(Version difference data)
· · · · · · ·
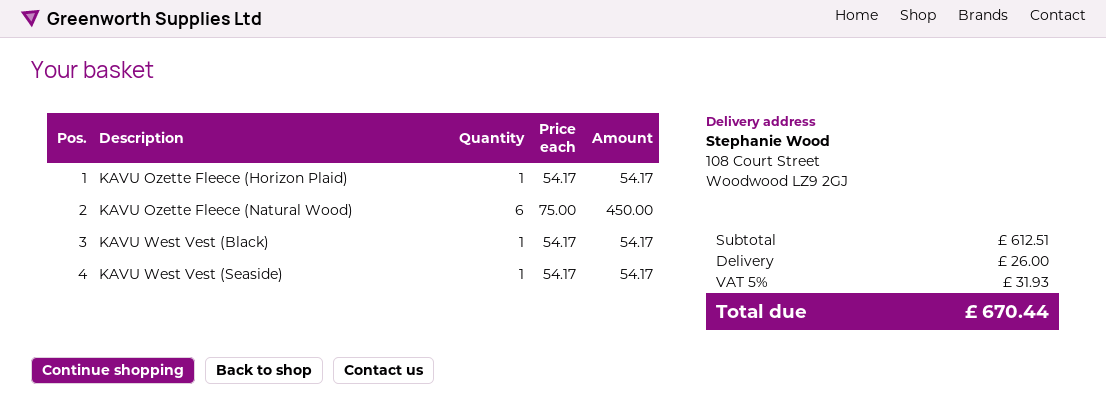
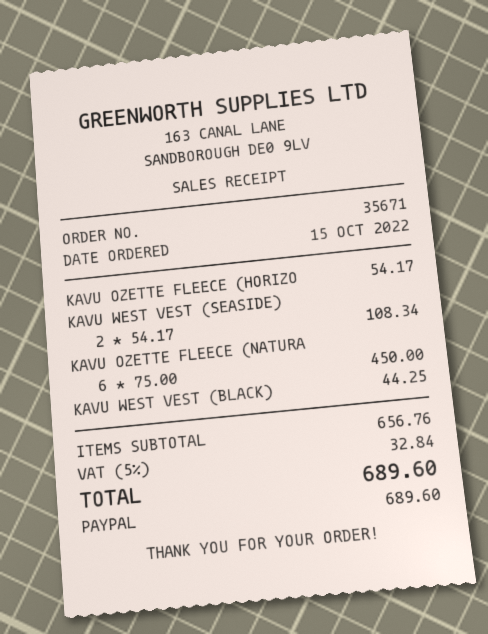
KAVU West Vest (Black): 1 x 54.17 = 54.17 -> 1 x 44.25 = 44.25
KAVU West Vest (Seaside): 1 x 54.17 = 54.17 -> 2 x 54.17 = 108.34
subtotal: 612.51 -> 656.76
shipping: 26.00 -> none
tax: 5% = 31.93 -> 5% = 32.84
total: 670.44 -> 689.60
· · · · · · ·
What this task involves
Each line of the data that includes "KAVU" counts once; say how many there are, giving nothing but the number.

Finished exercise
2